## About this task
Word for word, copy all the data and drop the pictures.

Front-end code edit data:
▶
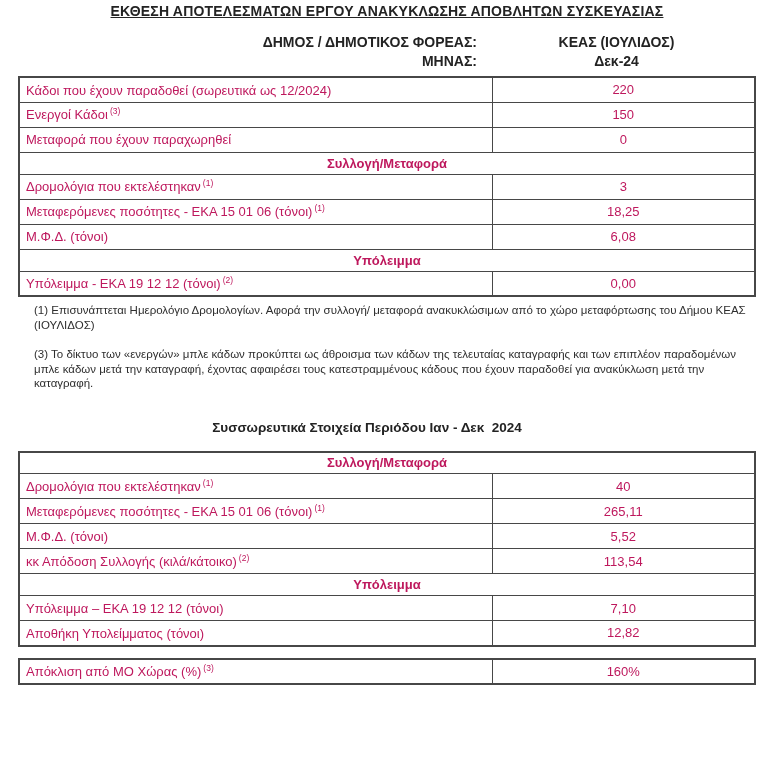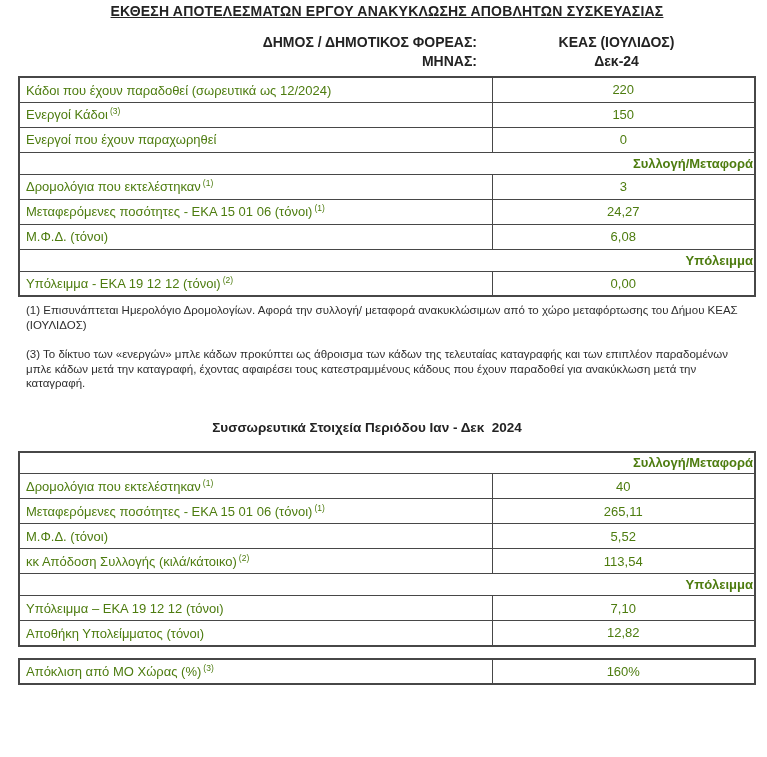"Κάδοι που έχουν παραδοθεί (σωρευτικά" table.data-table td { color: #4d7c0f -> #be185d }
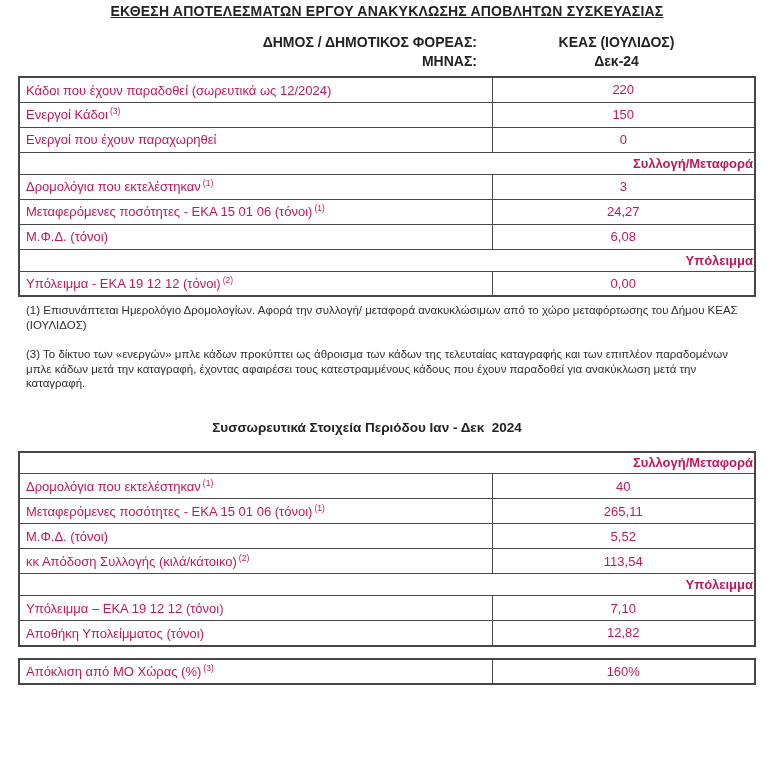"Ενεργοί που έχουν παραχωρηθεί" span { text: Ενεργοί -> Μεταφορά }
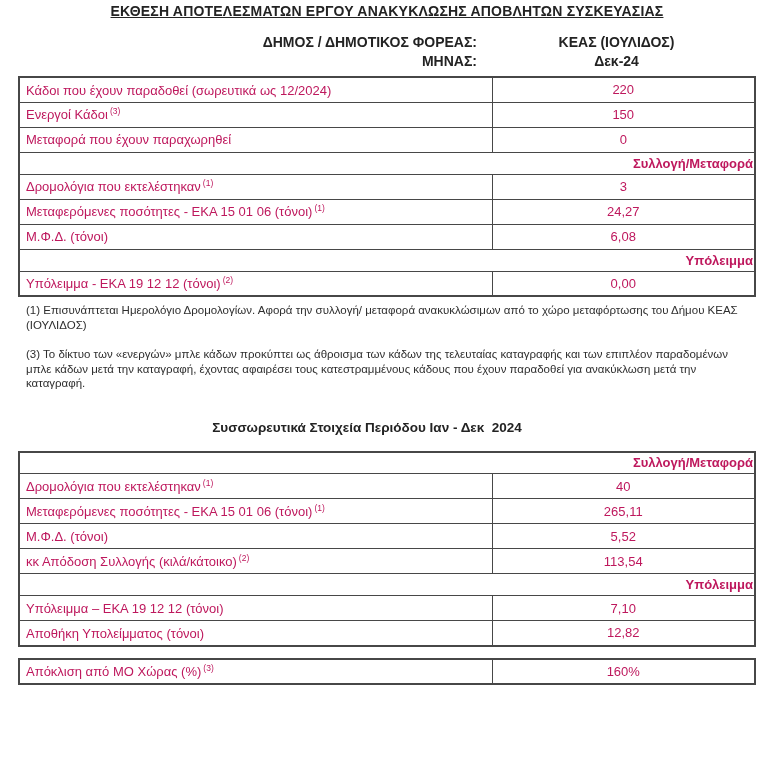"Συλλογή/Μεταφορά" tr.section-row td { text-align: right -> center }
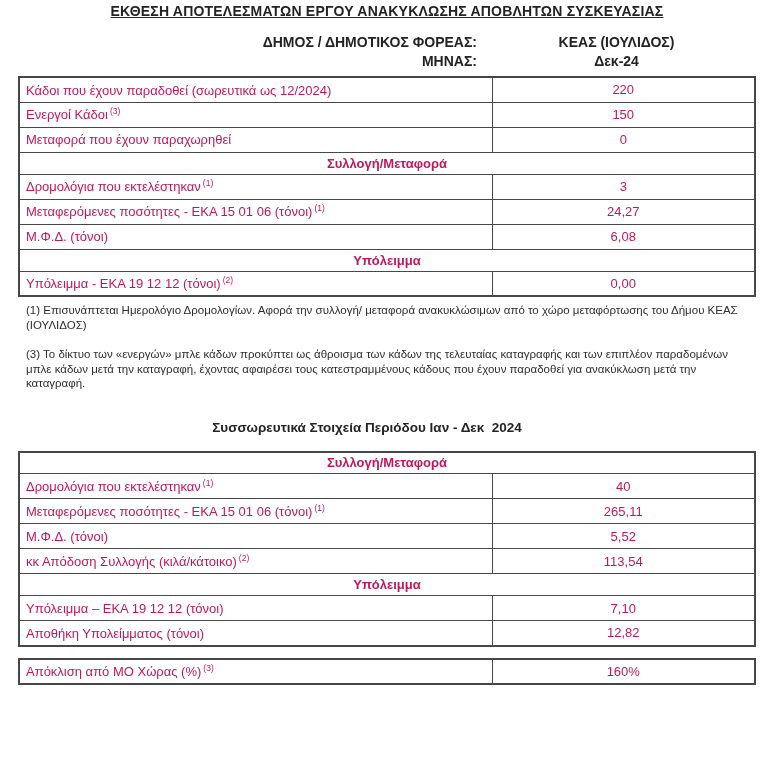"24,27" td.value-cell { text: 24,27 -> 18,25 }
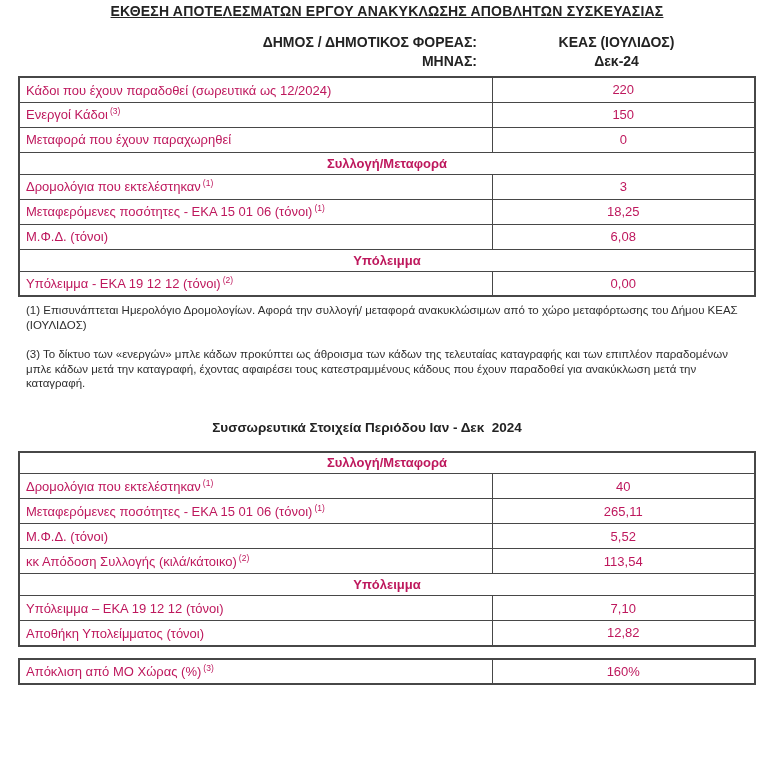"(1) Επισυνάπτεται Ημερολόγιο" .footnote { margin: 6px 0 0 8px -> 6px 0 0 16px }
◀
## Solution to the problem
"Κάδοι που έχουν παραδοθεί (σωρευτικά" table.data-table td { color: #4d7c0f -> #be185d }
"Ενεργοί που έχουν παραχωρηθεί" span { text: Ενεργοί -> Μεταφορά }
"Συλλογή/Μεταφορά" tr.section-row td { text-align: right -> center }
"24,27" td.value-cell { text: 24,27 -> 18,25 }
"(1) Επισυνάπτεται Ημερολόγιο" .footnote { margin: 6px 0 0 8px -> 6px 0 0 16px }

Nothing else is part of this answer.